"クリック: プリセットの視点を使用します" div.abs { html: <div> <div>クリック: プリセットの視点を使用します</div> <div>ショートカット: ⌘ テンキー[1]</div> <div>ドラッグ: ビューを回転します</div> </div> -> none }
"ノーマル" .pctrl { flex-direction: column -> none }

--

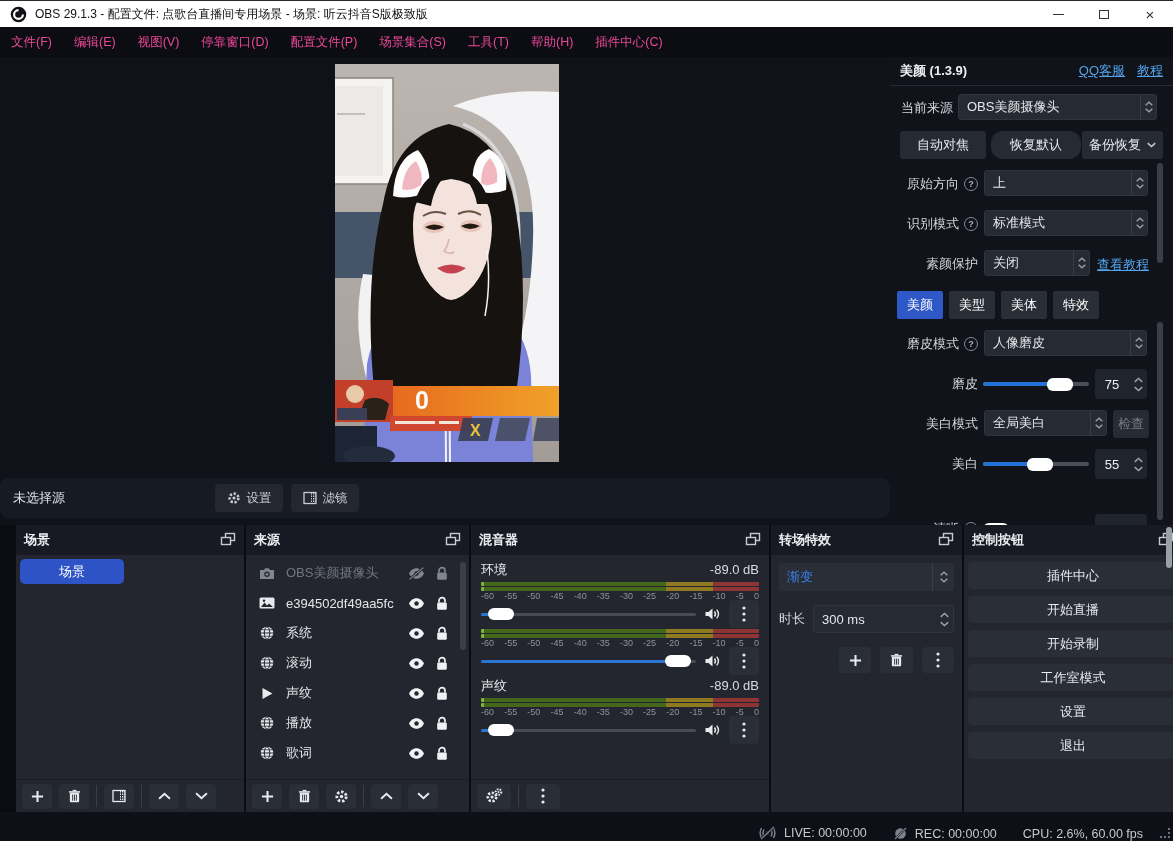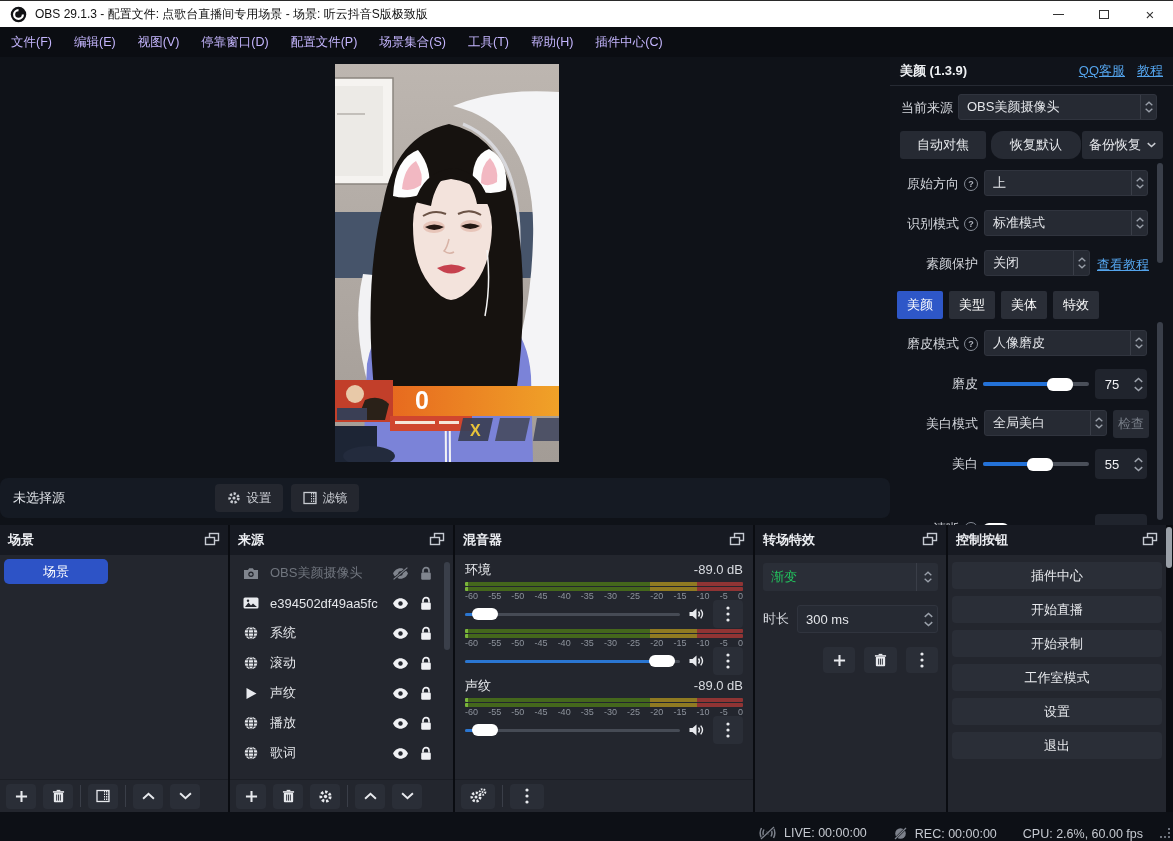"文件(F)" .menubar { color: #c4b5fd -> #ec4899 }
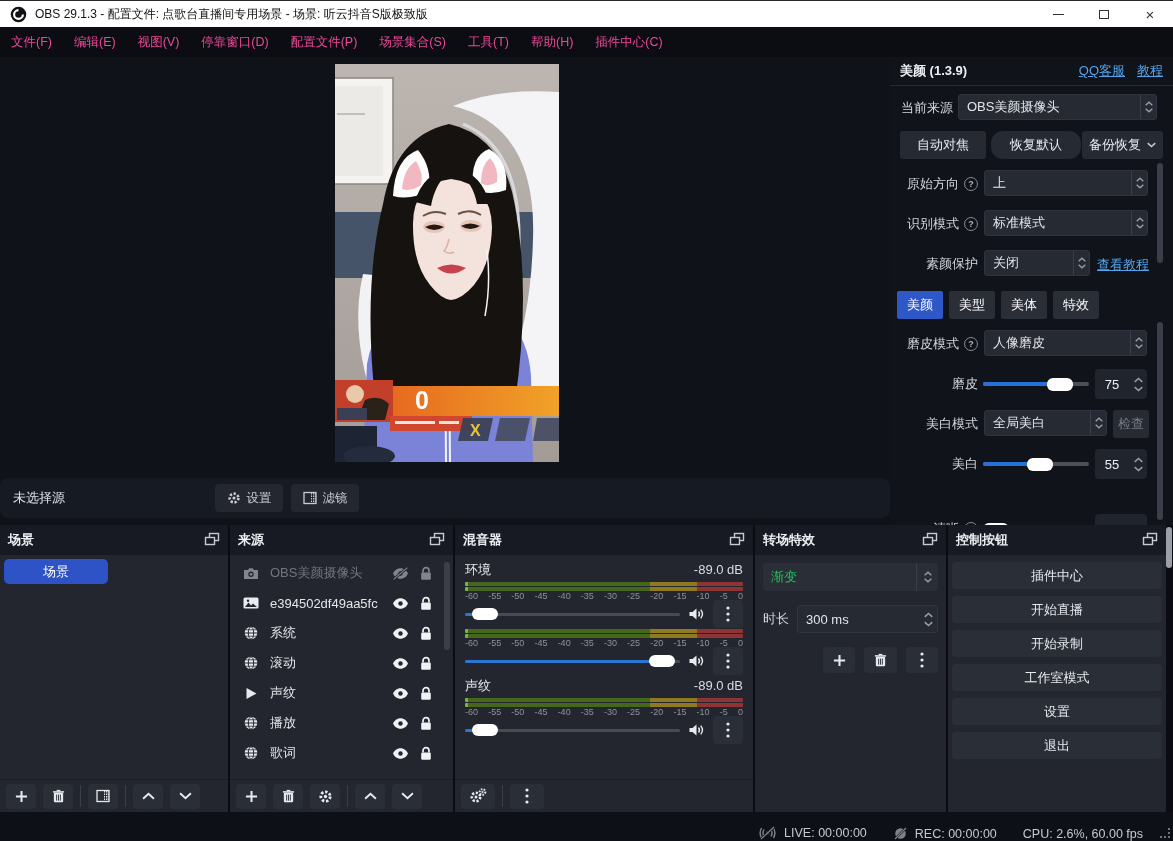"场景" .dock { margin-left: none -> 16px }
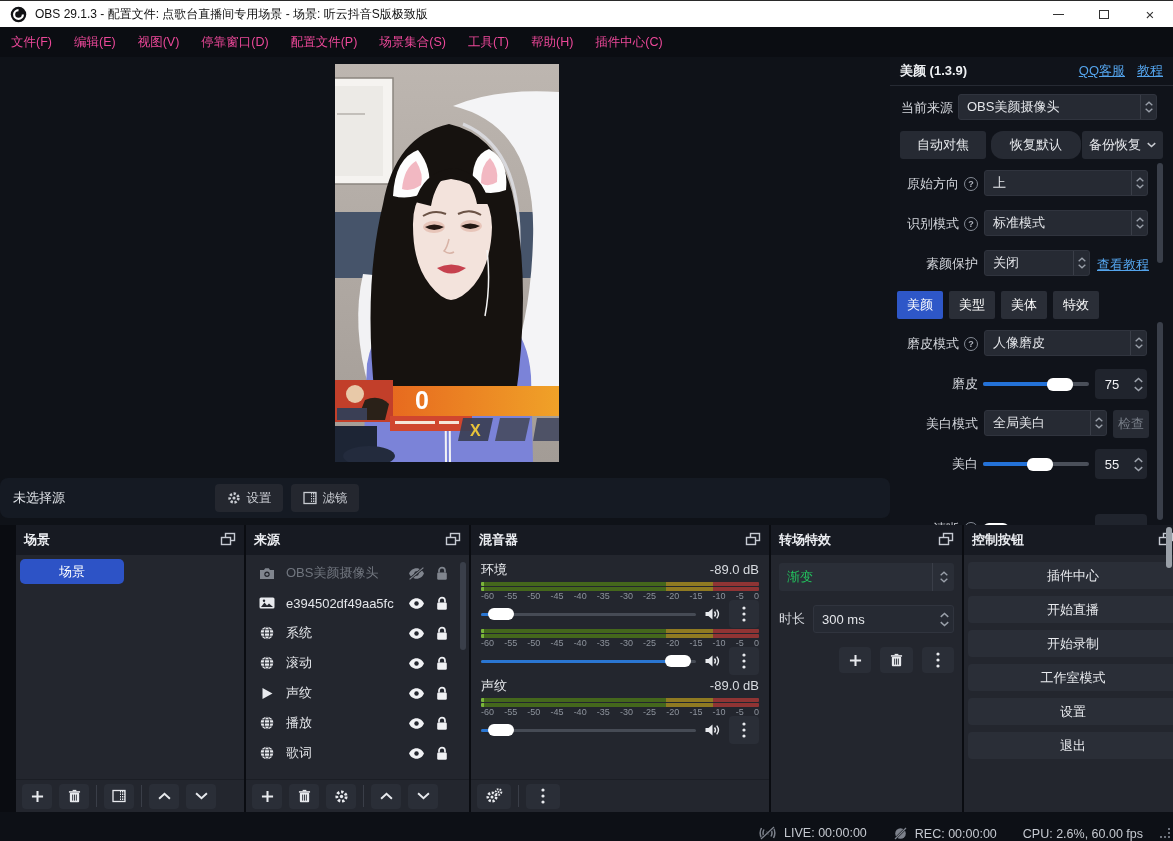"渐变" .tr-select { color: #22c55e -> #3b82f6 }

● Directions:
Only the lines above from the one with "color: #c4b5fd ->" to the one with "color: #22c55e ->" should be printed, both included and exactly as written; no picture belongs in the copy.

● Answer area:
"文件(F)" .menubar { color: #c4b5fd -> #ec4899 }
"场景" .dock { margin-left: none -> 16px }
"渐变" .tr-select { color: #22c55e -> #3b82f6 }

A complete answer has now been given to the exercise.